- [EXERCISE]
Your copy must hold all of the data below, unchanged and without images.

- [Stored dataset items]
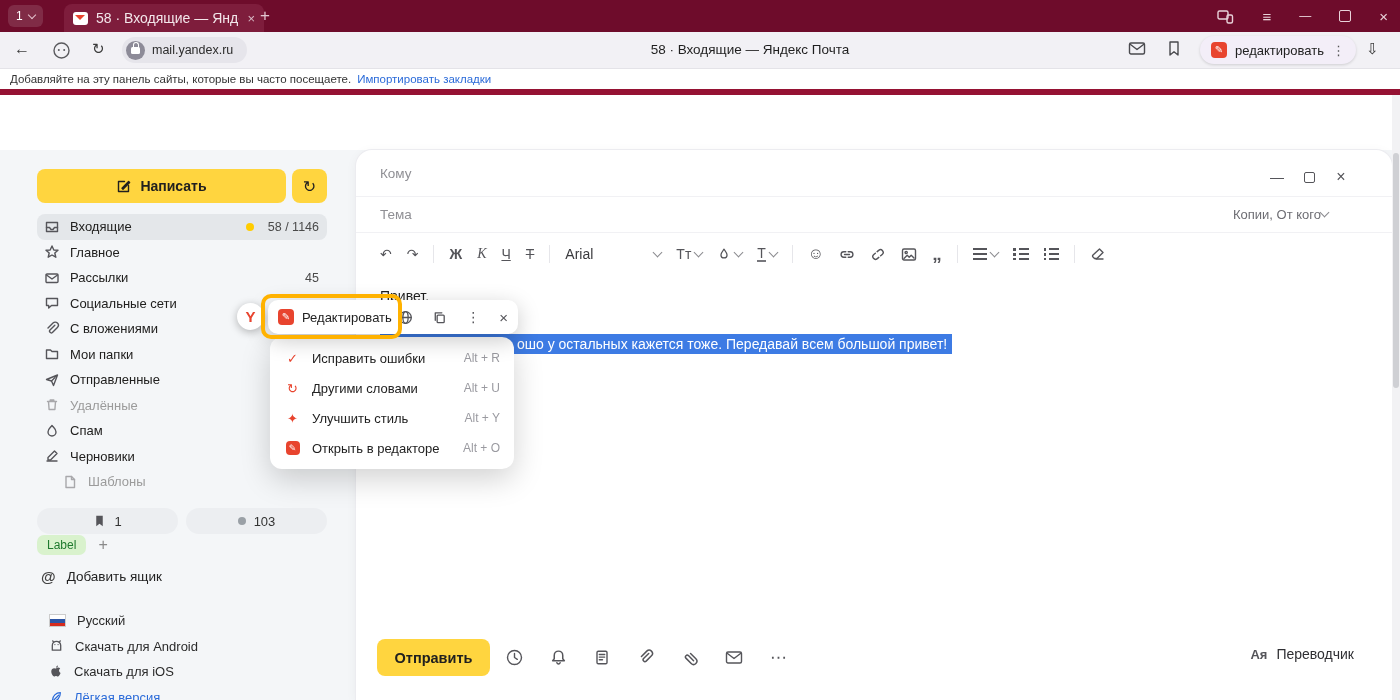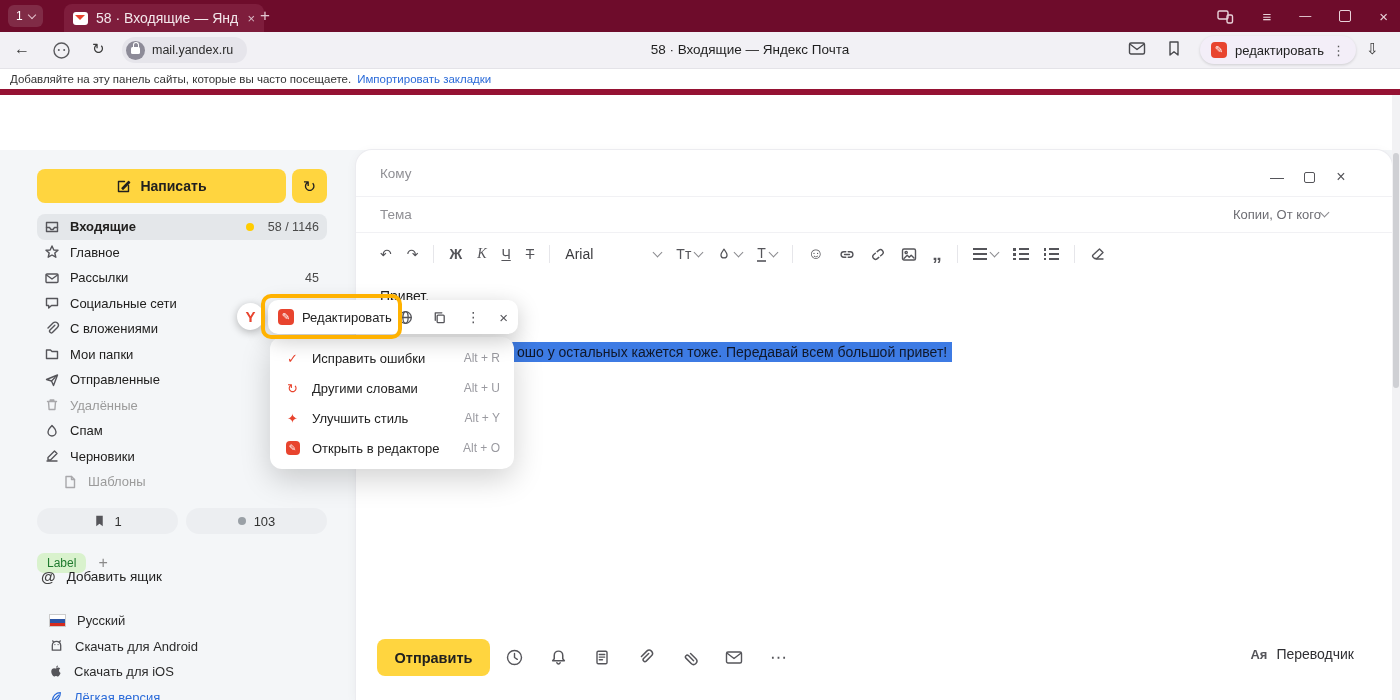--- a/index.html
+++ b/index.html
@@ -81,7 +81,7 @@
   .frow .flabel{flex:1;white-space:nowrap;}
   .frow .fcount{font-size:12.5px;color:#4a4a4a;}
   .frow.active{background:#e4e7ea;}
-  .frow.active .flabel{font-weight:bold;}
+  .frow.active .flabel{font-weight:normal;}
   .frow.muted{color:#9b9b9b;}
   .frow.muted svg.si{stroke:#a8a8ab;}
   .frow.indent{padding-left:24px;}

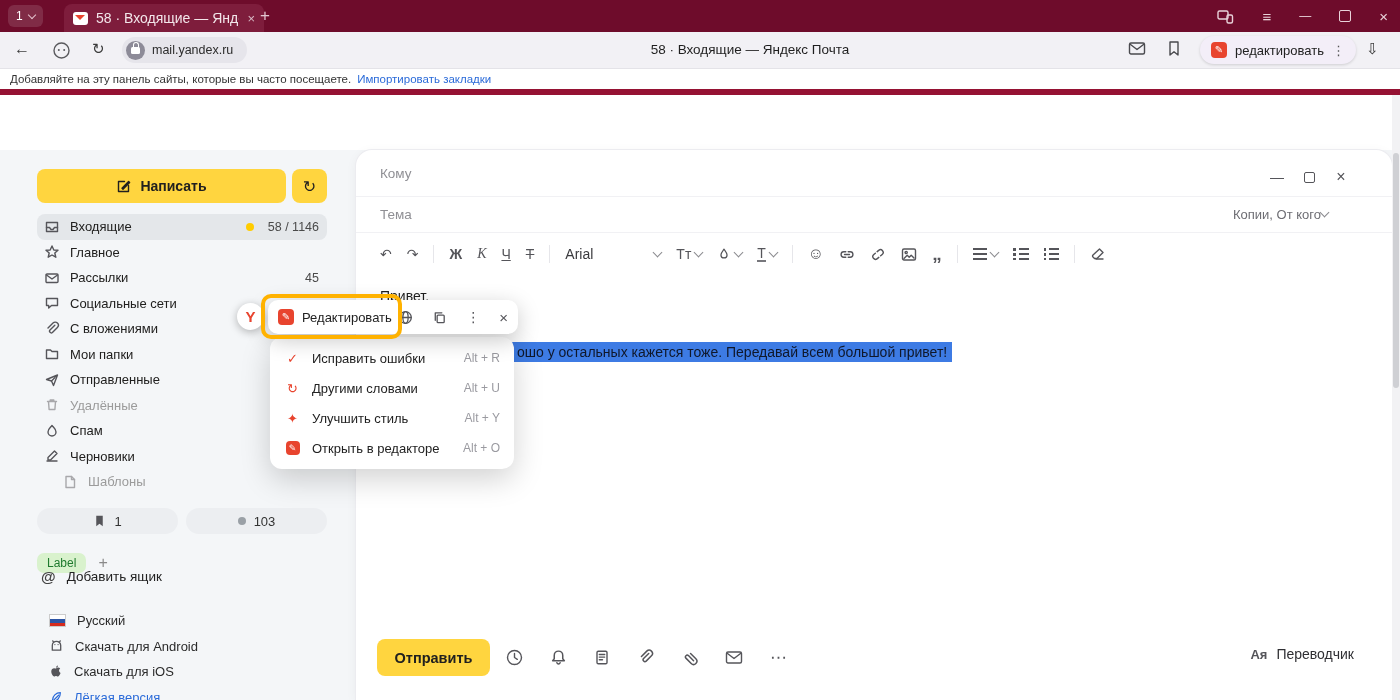--- a/index.html
+++ b/index.html
@@ -122,7 +122,7 @@
   .blist .d{width:3px;height:12px;background:repeating-linear-gradient(to bottom,#55555a 0 2.6px,transparent 2.6px 5px);}
   .blist .l{width:10px;height:12px;background:repeating-linear-gradient(to bottom,#55555a 0 2px,transparent 2px 5px);}
   .body-text{position:absolute;left:24px;top:138px;font-size:14px;color:#1f1f1f;}
-  .sel-line{position:absolute;left:24px;top:192px;height:20px;background:#3d7be4;color:#0f172a;font-size:14px;line-height:20px;
+  .sel-line{position:absolute;left:24px;top:184px;height:20px;background:#3d7be4;color:#ffffff;font-size:14px;line-height:20px;
     padding:0 5px 0 137px;white-space:nowrap;}
   .btn-send{position:absolute;left:21px;top:489px;width:113px;height:37px;background:#ffd53f;border-radius:8px;
     display:flex;align-items:center;justify-content:center;font-size:14.5px;font-weight:bold;color:#21201f;}

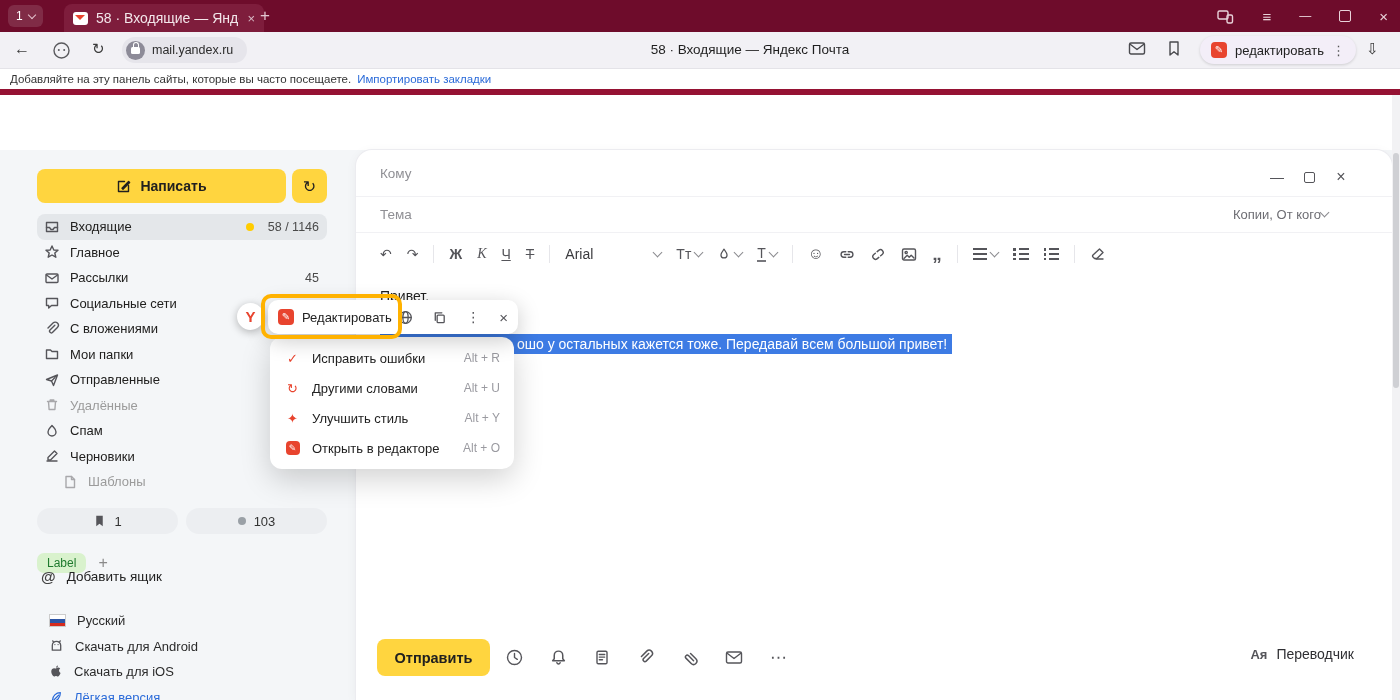--- a/index.html
+++ b/index.html
@@ -89,7 +89,7 @@
   .pill{position:absolute;top:508px;height:26px;border-radius:13px;background:#eceef1;display:flex;align-items:center;justify-content:center;gap:8px;font-size:13px;color:#333;}
   .pill1{left:37px;width:141px;} .pill2{left:186px;width:141px;}
   .dot-g{width:8px;height:8px;border-radius:50%;background:#9aa0a6;}
-  .labelrow{position:absolute;left:37px;top:553px;display:flex;align-items:center;gap:12px;}
+  .labelrow{position:absolute;left:37px;top:535px;display:flex;align-items:center;gap:12px;}
   .tag{background:#d9f2cd;color:#1f7a2e;font-size:12px;padding:3px 10px;border-radius:7px;}
   .plus{color:#8a8a8a;font-size:16px;}
   .addbox{position:absolute;left:41px;top:568px;display:flex;align-items:center;gap:11px;font-size:13.5px;color:#222;}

- [ANSWER TO THE PROBLEM]
--- a/index.html
+++ b/index.html
@@ -81,7 +81,7 @@
   .frow .flabel{flex:1;white-space:nowrap;}
   .frow .fcount{font-size:12.5px;color:#4a4a4a;}
   .frow.active{background:#e4e7ea;}
-  .frow.active .flabel{font-weight:bold;}
+  .frow.active .flabel{font-weight:normal;}
   .frow.muted{color:#9b9b9b;}
   .frow.muted svg.si{stroke:#a8a8ab;}
   .frow.indent{padding-left:24px;}

--- a/index.html
+++ b/index.html
@@ -122,7 +122,7 @@
   .blist .d{width:3px;height:12px;background:repeating-linear-gradient(to bottom,#55555a 0 2.6px,transparent 2.6px 5px);}
   .blist .l{width:10px;height:12px;background:repeating-linear-gradient(to bottom,#55555a 0 2px,transparent 2px 5px);}
   .body-text{position:absolute;left:24px;top:138px;font-size:14px;color:#1f1f1f;}
-  .sel-line{position:absolute;left:24px;top:192px;height:20px;background:#3d7be4;color:#0f172a;font-size:14px;line-height:20px;
+  .sel-line{position:absolute;left:24px;top:184px;height:20px;background:#3d7be4;color:#ffffff;font-size:14px;line-height:20px;
     padding:0 5px 0 137px;white-space:nowrap;}
   .btn-send{position:absolute;left:21px;top:489px;width:113px;height:37px;background:#ffd53f;border-radius:8px;
     display:flex;align-items:center;justify-content:center;font-size:14.5px;font-weight:bold;color:#21201f;}

--- a/index.html
+++ b/index.html
@@ -89,7 +89,7 @@
   .pill{position:absolute;top:508px;height:26px;border-radius:13px;background:#eceef1;display:flex;align-items:center;justify-content:center;gap:8px;font-size:13px;color:#333;}
   .pill1{left:37px;width:141px;} .pill2{left:186px;width:141px;}
   .dot-g{width:8px;height:8px;border-radius:50%;background:#9aa0a6;}
-  .labelrow{position:absolute;left:37px;top:553px;display:flex;align-items:center;gap:12px;}
+  .labelrow{position:absolute;left:37px;top:535px;display:flex;align-items:center;gap:12px;}
   .tag{background:#d9f2cd;color:#1f7a2e;font-size:12px;padding:3px 10px;border-radius:7px;}
   .plus{color:#8a8a8a;font-size:16px;}
   .addbox{position:absolute;left:41px;top:568px;display:flex;align-items:center;gap:11px;font-size:13.5px;color:#222;}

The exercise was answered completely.